To start interacting with the database we first we need to establish a connection.  

Some examples of connecting to various databases can be found [here](http://docs.sqlalchemy.org/en/latest/core/engines.html#postgresql)

### Viewing Table Details

SQLAlchemy can be used to automatically load tables from a database using something called reflection.

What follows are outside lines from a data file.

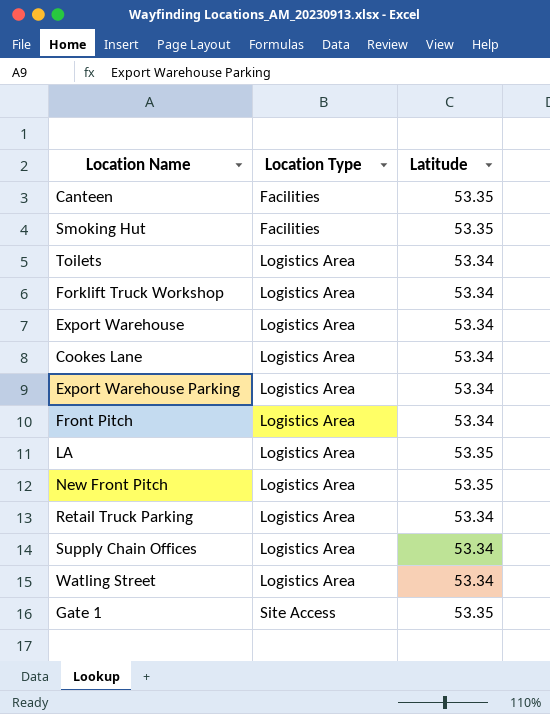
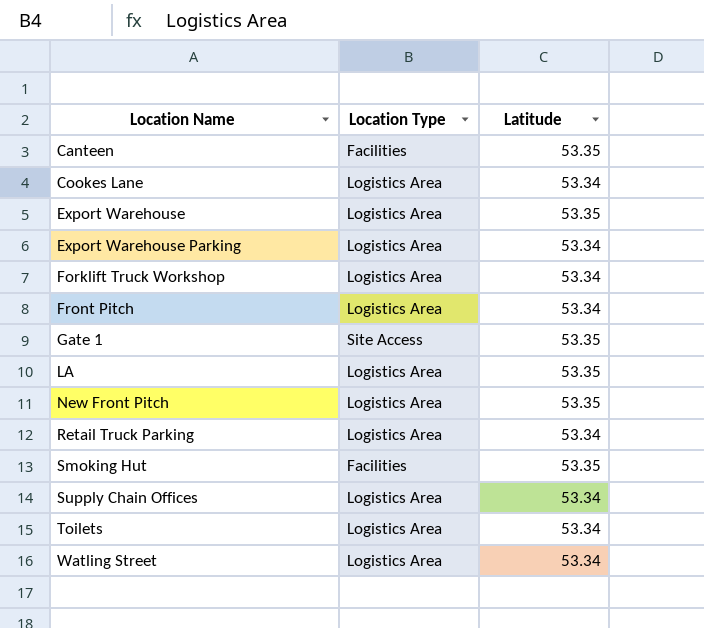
row order: Location Type ascending -> Location Name ascending
Export Warehouse | Latitude: 53.34 -> 53.35

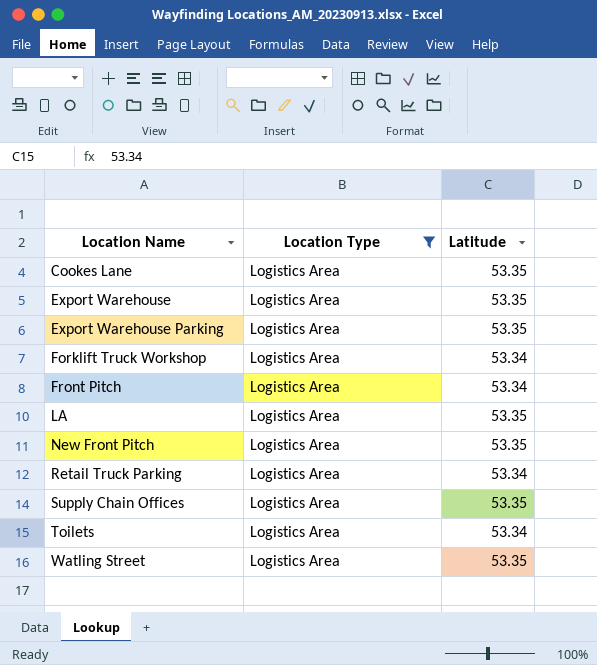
filter: none -> Location Type = Logistics Area
Cookes Lane | Latitude: 53.34 -> 53.35
Export Warehouse Parking | Latitude: 53.34 -> 53.35
Supply Chain Offices | Latitude: 53.34 -> 53.35
Watling Street | Latitude: 53.34 -> 53.35

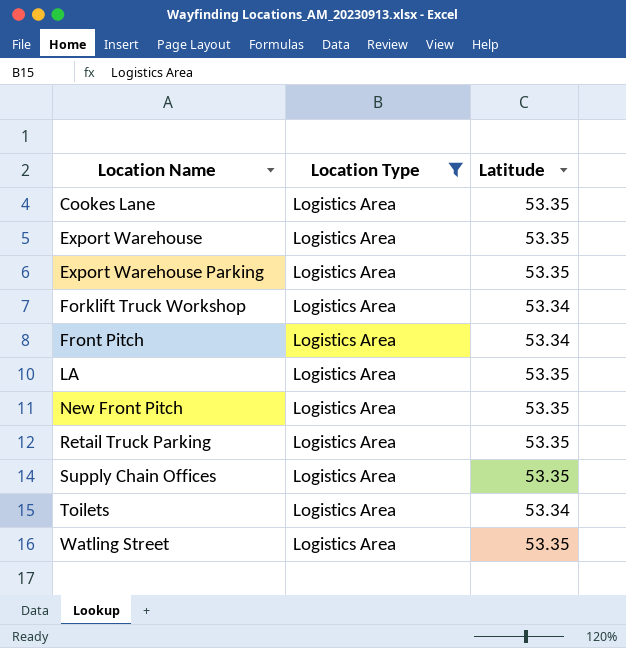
Retail Truck Parking | Latitude: 53.34 -> 53.35

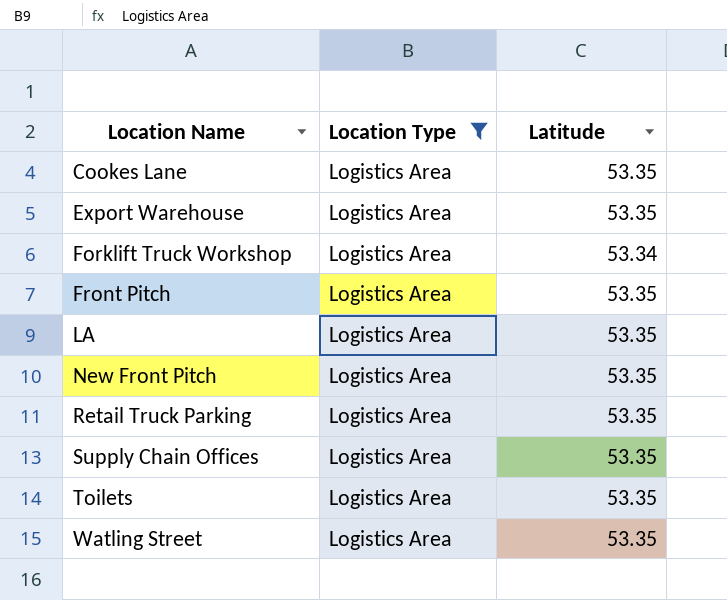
row Export Warehouse Parking: Logistics Area | 53.35 -> none
Front Pitch | Latitude: 53.34 -> 53.35
Toilets | Latitude: 53.34 -> 53.35

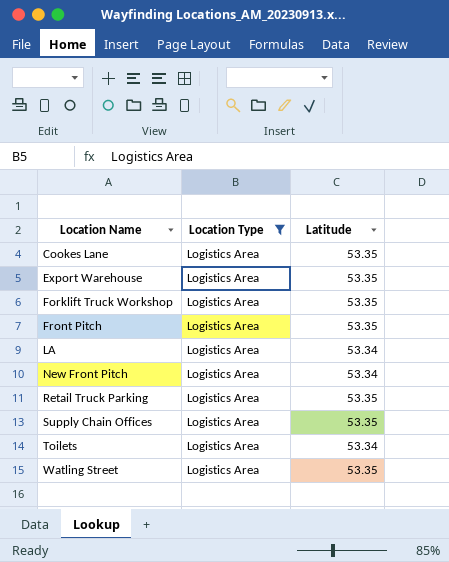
Forklift Truck Workshop | Latitude: 53.34 -> 53.35
LA | Latitude: 53.35 -> 53.34
New Front Pitch | Latitude: 53.35 -> 53.34
Toilets | Latitude: 53.35 -> 53.34

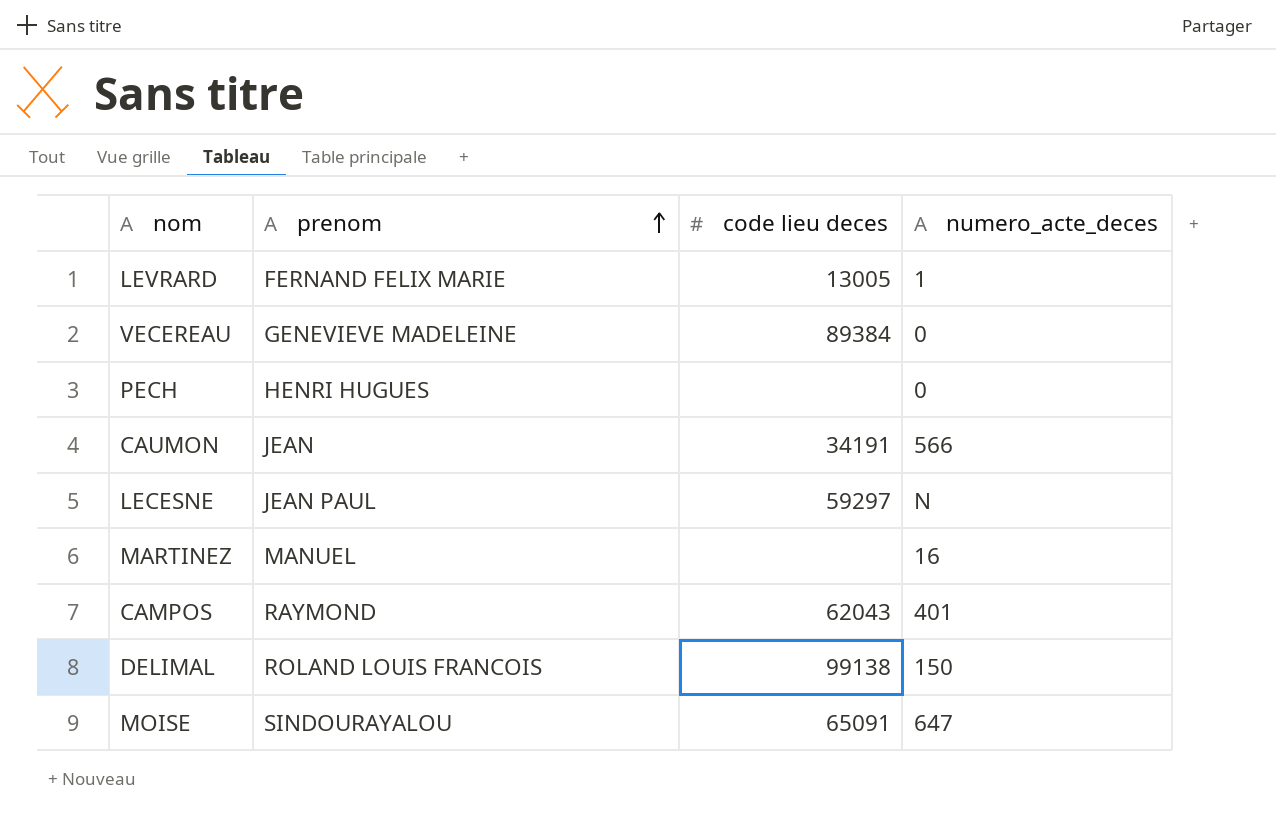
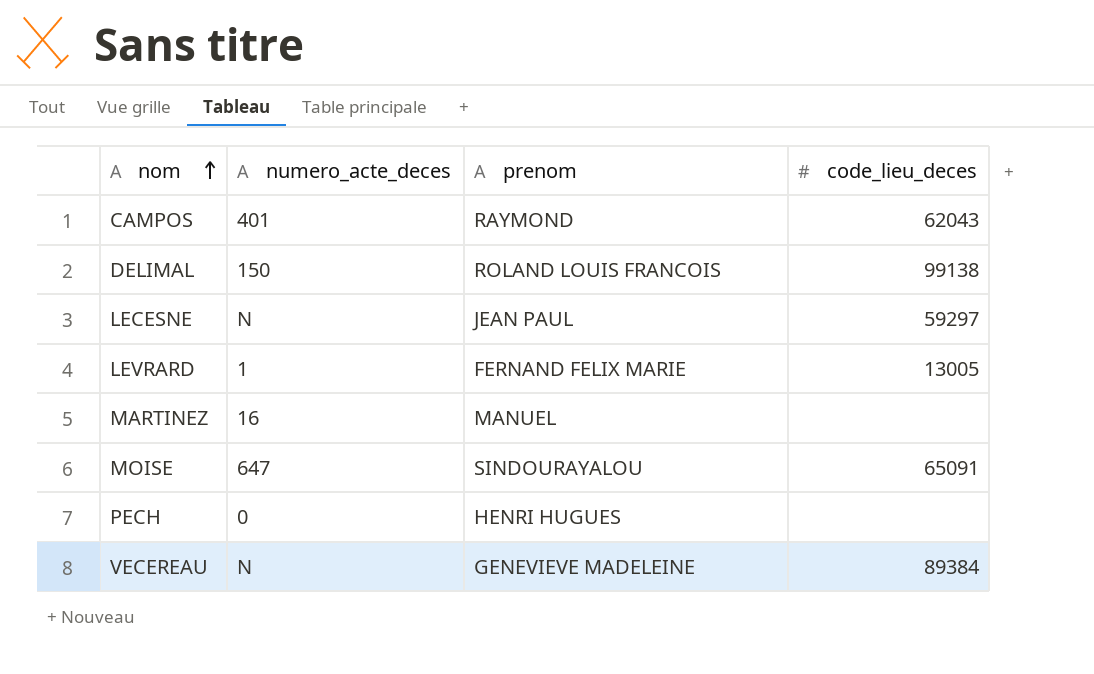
row order: prenom ascending -> nom ascending
column numero_acte_deces | position: 4 -> 2
column name: code lieu deces -> code_lieu_deces
row CAUMON: JEAN | 34191 | 566 -> none
VECEREAU | numero_acte_deces: 0 -> N

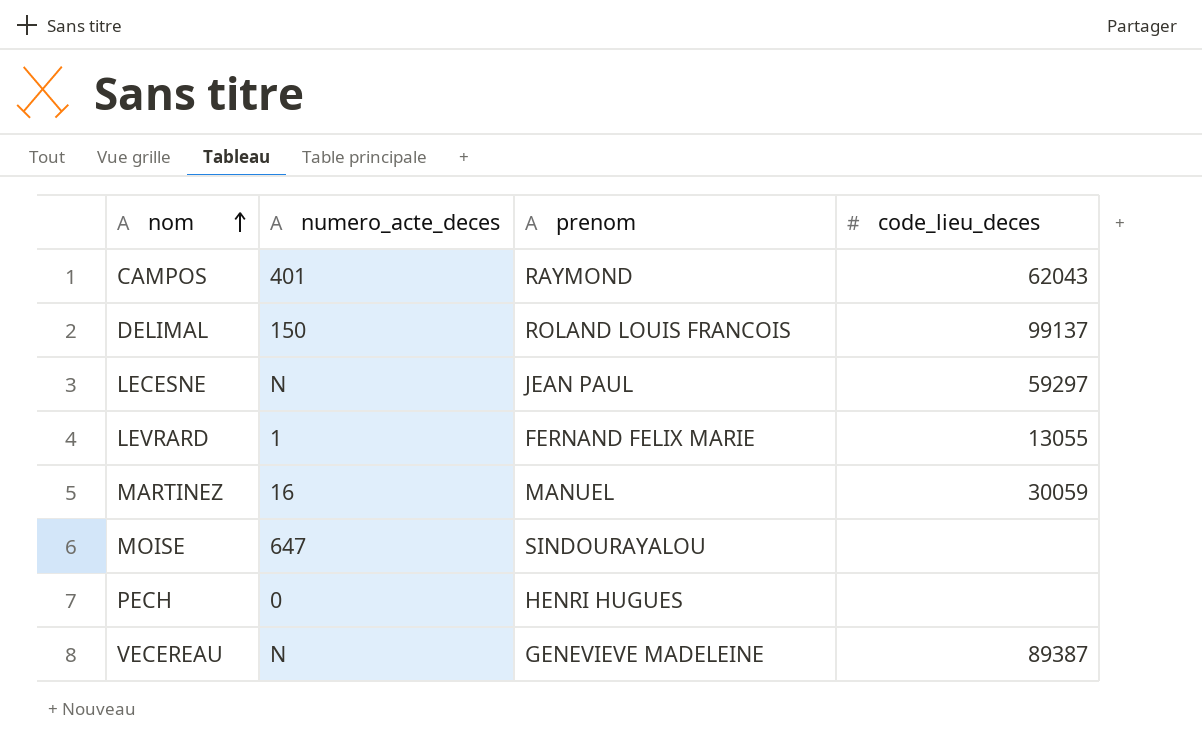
DELIMAL | code_lieu_deces: 99138 -> 99137
LEVRARD | code_lieu_deces: 13005 -> 13055
MARTINEZ | code_lieu_deces: none -> 30059
MOISE | code_lieu_deces: 65091 -> none
VECEREAU | code_lieu_deces: 89384 -> 89387

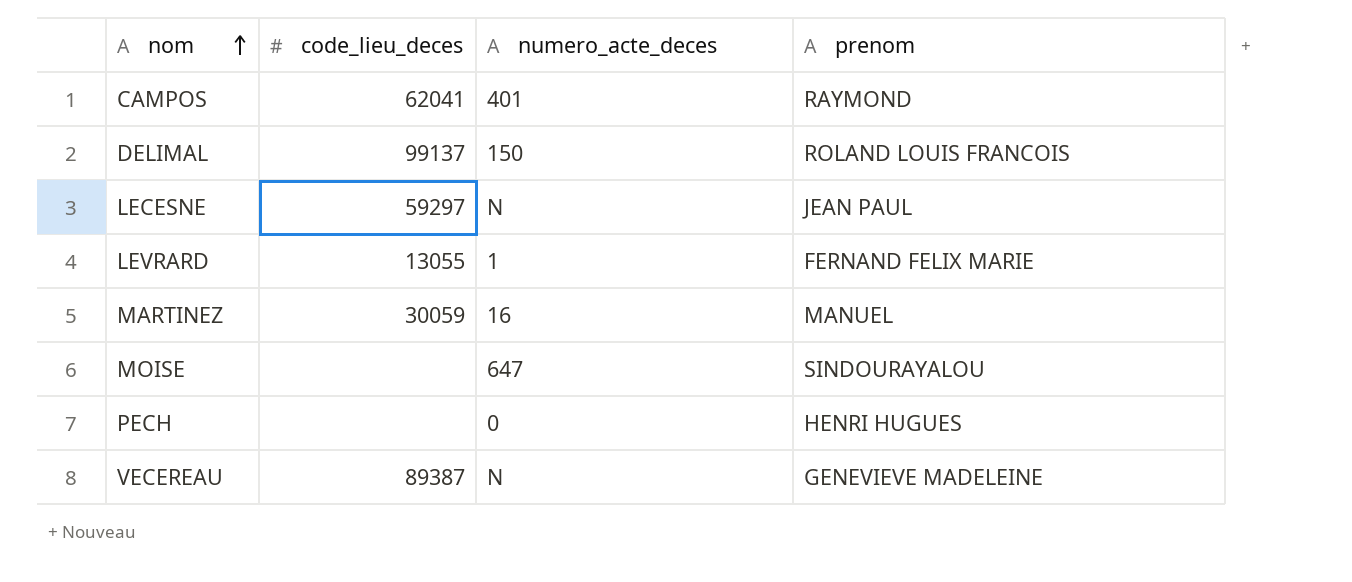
column code_lieu_deces | position: 4 -> 2
CAMPOS | code_lieu_deces: 62043 -> 62041

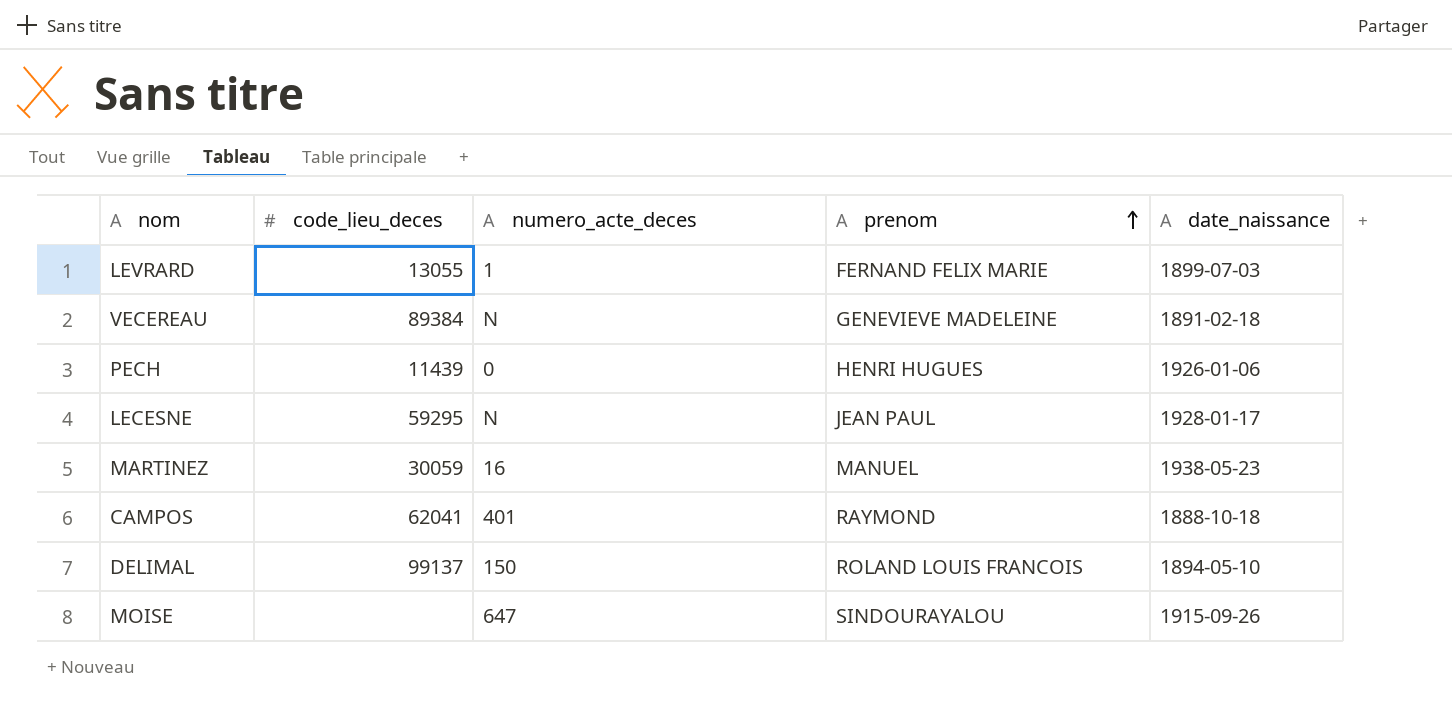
row order: nom ascending -> prenom ascending
column date_naissance | position: none -> 5
VECEREAU | code_lieu_deces: 89387 -> 89384
PECH | code_lieu_deces: none -> 11439
LECESNE | code_lieu_deces: 59297 -> 59295

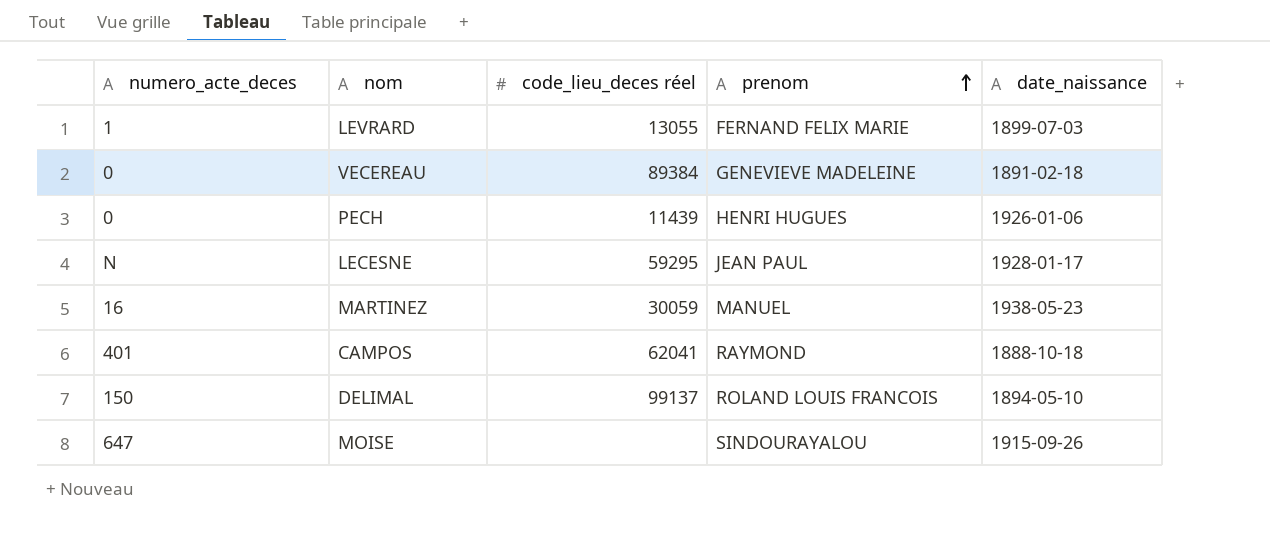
column numero_acte_deces | position: 3 -> 1
column name: code_lieu_deces -> code_lieu_deces réel
VECEREAU | numero_acte_deces: N -> 0

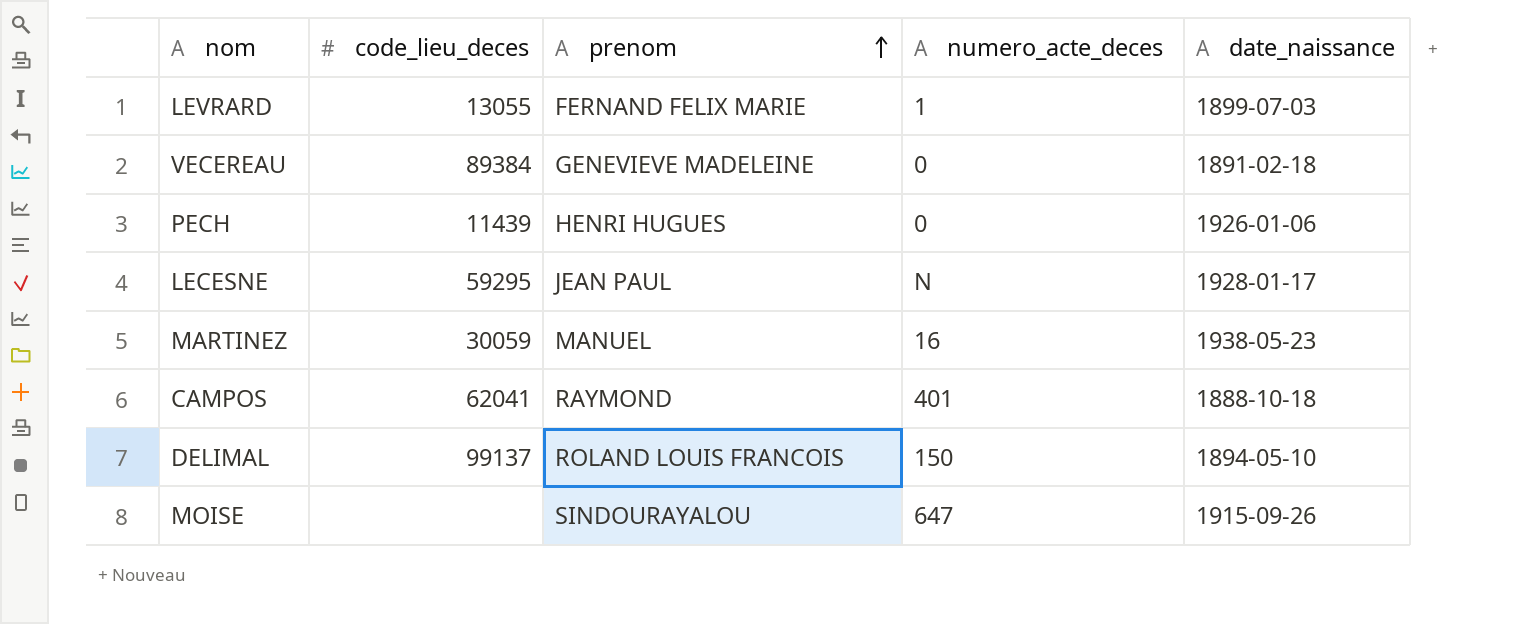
column name: code_lieu_deces réel -> code_lieu_deces
column numero_acte_deces | position: 1 -> 4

Reflection is the process of reading the database and building the metadata based on that information.

In [9]:
engine = sqlalchemy.create_engine('sqlite:///../SampleDBs/chinook.sqlite')
connection = engine.connect()
metadata = sqlalchemy.MetaData()
albums = sqlalchemy.Table('albums', metadata, autoload=True, autoload_with=engine)

In [10]:
# Print the column names
print(albums.columns.keys())

['AlbumId', 'Title', 'ArtistId']


In [11]:
# Print full table metadata
print(repr(metadata.tables['albums']))

Table('albums', MetaData(bind=None), Column('AlbumId', INTEGER(), table=<albums>, primary_key=True, nullable=False), Column('Title', NVARCHAR(length=160), table=<albums>, nullable=False), Column('ArtistId', INTEGER(), ForeignKey('artists.ArtistId'), table=<albums>, nullable=False), schema=None)


### Querying

ResultProxy: The object returned by the .execute() method. It can be used in a variety of ways to get the data returned by the query.  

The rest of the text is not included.